* [What needs to be done]:
Output the full listing below exactly.
#### Given entries
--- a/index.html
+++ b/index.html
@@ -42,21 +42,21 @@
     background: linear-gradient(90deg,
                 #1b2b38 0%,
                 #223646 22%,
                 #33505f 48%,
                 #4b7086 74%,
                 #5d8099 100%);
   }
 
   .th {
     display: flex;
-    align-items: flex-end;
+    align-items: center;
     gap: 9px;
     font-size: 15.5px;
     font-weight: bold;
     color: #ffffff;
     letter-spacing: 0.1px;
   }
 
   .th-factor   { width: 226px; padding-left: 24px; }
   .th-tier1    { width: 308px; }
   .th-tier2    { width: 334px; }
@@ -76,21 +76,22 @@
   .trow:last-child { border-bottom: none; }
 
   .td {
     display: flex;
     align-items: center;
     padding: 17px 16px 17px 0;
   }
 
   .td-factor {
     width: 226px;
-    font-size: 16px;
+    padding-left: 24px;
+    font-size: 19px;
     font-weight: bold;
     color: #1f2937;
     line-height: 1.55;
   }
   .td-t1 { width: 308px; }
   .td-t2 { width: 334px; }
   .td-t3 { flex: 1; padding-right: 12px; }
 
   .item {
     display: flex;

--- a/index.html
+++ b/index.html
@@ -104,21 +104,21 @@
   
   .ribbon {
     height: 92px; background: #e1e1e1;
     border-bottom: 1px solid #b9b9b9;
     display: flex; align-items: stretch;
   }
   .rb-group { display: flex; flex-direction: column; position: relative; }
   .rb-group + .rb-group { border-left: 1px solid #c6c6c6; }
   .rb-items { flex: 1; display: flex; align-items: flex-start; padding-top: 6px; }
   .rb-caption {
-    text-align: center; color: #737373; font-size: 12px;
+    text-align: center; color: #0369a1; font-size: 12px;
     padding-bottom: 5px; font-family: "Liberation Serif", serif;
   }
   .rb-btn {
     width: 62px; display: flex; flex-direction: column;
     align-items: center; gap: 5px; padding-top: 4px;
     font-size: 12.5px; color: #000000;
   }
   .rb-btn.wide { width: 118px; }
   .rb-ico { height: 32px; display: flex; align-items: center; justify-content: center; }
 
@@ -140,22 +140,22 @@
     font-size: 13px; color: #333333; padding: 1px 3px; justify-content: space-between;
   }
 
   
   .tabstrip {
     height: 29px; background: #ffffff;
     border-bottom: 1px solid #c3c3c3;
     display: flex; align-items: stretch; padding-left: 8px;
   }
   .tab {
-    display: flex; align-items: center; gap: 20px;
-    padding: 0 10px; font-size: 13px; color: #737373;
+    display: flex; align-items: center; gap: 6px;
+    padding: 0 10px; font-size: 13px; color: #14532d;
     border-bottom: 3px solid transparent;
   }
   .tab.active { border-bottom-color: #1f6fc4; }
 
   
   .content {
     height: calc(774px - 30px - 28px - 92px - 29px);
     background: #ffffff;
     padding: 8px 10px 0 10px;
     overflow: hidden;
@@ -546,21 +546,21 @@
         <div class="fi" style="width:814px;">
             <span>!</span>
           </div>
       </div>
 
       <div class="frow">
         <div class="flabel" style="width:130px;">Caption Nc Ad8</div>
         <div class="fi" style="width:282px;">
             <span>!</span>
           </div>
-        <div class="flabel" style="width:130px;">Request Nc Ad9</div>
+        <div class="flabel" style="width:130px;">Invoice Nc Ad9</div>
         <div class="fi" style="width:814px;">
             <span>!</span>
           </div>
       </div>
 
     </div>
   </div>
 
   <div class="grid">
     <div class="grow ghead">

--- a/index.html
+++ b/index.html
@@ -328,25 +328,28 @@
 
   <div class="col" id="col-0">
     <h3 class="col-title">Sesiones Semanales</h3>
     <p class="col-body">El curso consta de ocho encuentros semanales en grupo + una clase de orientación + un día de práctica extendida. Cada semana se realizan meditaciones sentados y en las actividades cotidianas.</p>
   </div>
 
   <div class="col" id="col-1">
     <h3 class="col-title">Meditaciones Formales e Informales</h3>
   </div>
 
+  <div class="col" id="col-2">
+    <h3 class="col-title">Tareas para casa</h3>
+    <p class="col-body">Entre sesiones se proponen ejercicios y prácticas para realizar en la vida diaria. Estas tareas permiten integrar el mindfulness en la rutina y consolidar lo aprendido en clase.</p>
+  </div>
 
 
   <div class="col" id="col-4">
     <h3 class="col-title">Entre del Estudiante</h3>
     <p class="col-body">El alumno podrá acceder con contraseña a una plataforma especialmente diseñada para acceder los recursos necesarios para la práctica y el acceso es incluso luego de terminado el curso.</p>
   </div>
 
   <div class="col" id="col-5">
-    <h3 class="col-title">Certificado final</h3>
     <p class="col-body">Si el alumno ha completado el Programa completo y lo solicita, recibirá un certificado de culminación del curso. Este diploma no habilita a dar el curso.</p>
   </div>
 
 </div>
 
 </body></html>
########
* [Response to the exercise]:
--- a/index.html
+++ b/index.html
@@ -42,21 +42,21 @@
     background: linear-gradient(90deg,
                 #1b2b38 0%,
                 #223646 22%,
                 #33505f 48%,
                 #4b7086 74%,
                 #5d8099 100%);
   }
 
   .th {
     display: flex;
-    align-items: flex-end;
+    align-items: center;
     gap: 9px;
     font-size: 15.5px;
     font-weight: bold;
     color: #ffffff;
     letter-spacing: 0.1px;
   }
 
   .th-factor   { width: 226px; padding-left: 24px; }
   .th-tier1    { width: 308px; }
   .th-tier2    { width: 334px; }
@@ -76,21 +76,22 @@
   .trow:last-child { border-bottom: none; }
 
   .td {
     display: flex;
     align-items: center;
     padding: 17px 16px 17px 0;
   }
 
   .td-factor {
     width: 226px;
-    font-size: 16px;
+    padding-left: 24px;
+    font-size: 19px;
     font-weight: bold;
     color: #1f2937;
     line-height: 1.55;
   }
   .td-t1 { width: 308px; }
   .td-t2 { width: 334px; }
   .td-t3 { flex: 1; padding-right: 12px; }
 
   .item {
     display: flex;

--- a/index.html
+++ b/index.html
@@ -104,21 +104,21 @@
   
   .ribbon {
     height: 92px; background: #e1e1e1;
     border-bottom: 1px solid #b9b9b9;
     display: flex; align-items: stretch;
   }
   .rb-group { display: flex; flex-direction: column; position: relative; }
   .rb-group + .rb-group { border-left: 1px solid #c6c6c6; }
   .rb-items { flex: 1; display: flex; align-items: flex-start; padding-top: 6px; }
   .rb-caption {
-    text-align: center; color: #737373; font-size: 12px;
+    text-align: center; color: #0369a1; font-size: 12px;
     padding-bottom: 5px; font-family: "Liberation Serif", serif;
   }
   .rb-btn {
     width: 62px; display: flex; flex-direction: column;
     align-items: center; gap: 5px; padding-top: 4px;
     font-size: 12.5px; color: #000000;
   }
   .rb-btn.wide { width: 118px; }
   .rb-ico { height: 32px; display: flex; align-items: center; justify-content: center; }
 
@@ -140,22 +140,22 @@
     font-size: 13px; color: #333333; padding: 1px 3px; justify-content: space-between;
   }
 
   
   .tabstrip {
     height: 29px; background: #ffffff;
     border-bottom: 1px solid #c3c3c3;
     display: flex; align-items: stretch; padding-left: 8px;
   }
   .tab {
-    display: flex; align-items: center; gap: 20px;
-    padding: 0 10px; font-size: 13px; color: #737373;
+    display: flex; align-items: center; gap: 6px;
+    padding: 0 10px; font-size: 13px; color: #14532d;
     border-bottom: 3px solid transparent;
   }
   .tab.active { border-bottom-color: #1f6fc4; }
 
   
   .content {
     height: calc(774px - 30px - 28px - 92px - 29px);
     background: #ffffff;
     padding: 8px 10px 0 10px;
     overflow: hidden;
@@ -546,21 +546,21 @@
         <div class="fi" style="width:814px;">
             <span>!</span>
           </div>
       </div>
 
       <div class="frow">
         <div class="flabel" style="width:130px;">Caption Nc Ad8</div>
         <div class="fi" style="width:282px;">
             <span>!</span>
           </div>
-        <div class="flabel" style="width:130px;">Request Nc Ad9</div>
+        <div class="flabel" style="width:130px;">Invoice Nc Ad9</div>
         <div class="fi" style="width:814px;">
             <span>!</span>
           </div>
       </div>
 
     </div>
   </div>
 
   <div class="grid">
     <div class="grow ghead">

--- a/index.html
+++ b/index.html
@@ -328,25 +328,28 @@
 
   <div class="col" id="col-0">
     <h3 class="col-title">Sesiones Semanales</h3>
     <p class="col-body">El curso consta de ocho encuentros semanales en grupo + una clase de orientación + un día de práctica extendida. Cada semana se realizan meditaciones sentados y en las actividades cotidianas.</p>
   </div>
 
   <div class="col" id="col-1">
     <h3 class="col-title">Meditaciones Formales e Informales</h3>
   </div>
 
+  <div class="col" id="col-2">
+    <h3 class="col-title">Tareas para casa</h3>
+    <p class="col-body">Entre sesiones se proponen ejercicios y prácticas para realizar en la vida diaria. Estas tareas permiten integrar el mindfulness en la rutina y consolidar lo aprendido en clase.</p>
+  </div>
 
 
   <div class="col" id="col-4">
     <h3 class="col-title">Entre del Estudiante</h3>
     <p class="col-body">El alumno podrá acceder con contraseña a una plataforma especialmente diseñada para acceder los recursos necesarios para la práctica y el acceso es incluso luego de terminado el curso.</p>
   </div>
 
   <div class="col" id="col-5">
-    <h3 class="col-title">Certificado final</h3>
     <p class="col-body">Si el alumno ha completado el Programa completo y lo solicita, recibirá un certificado de culminación del curso. Este diploma no habilita a dar el curso.</p>
   </div>
 
 </div>
 
 </body></html>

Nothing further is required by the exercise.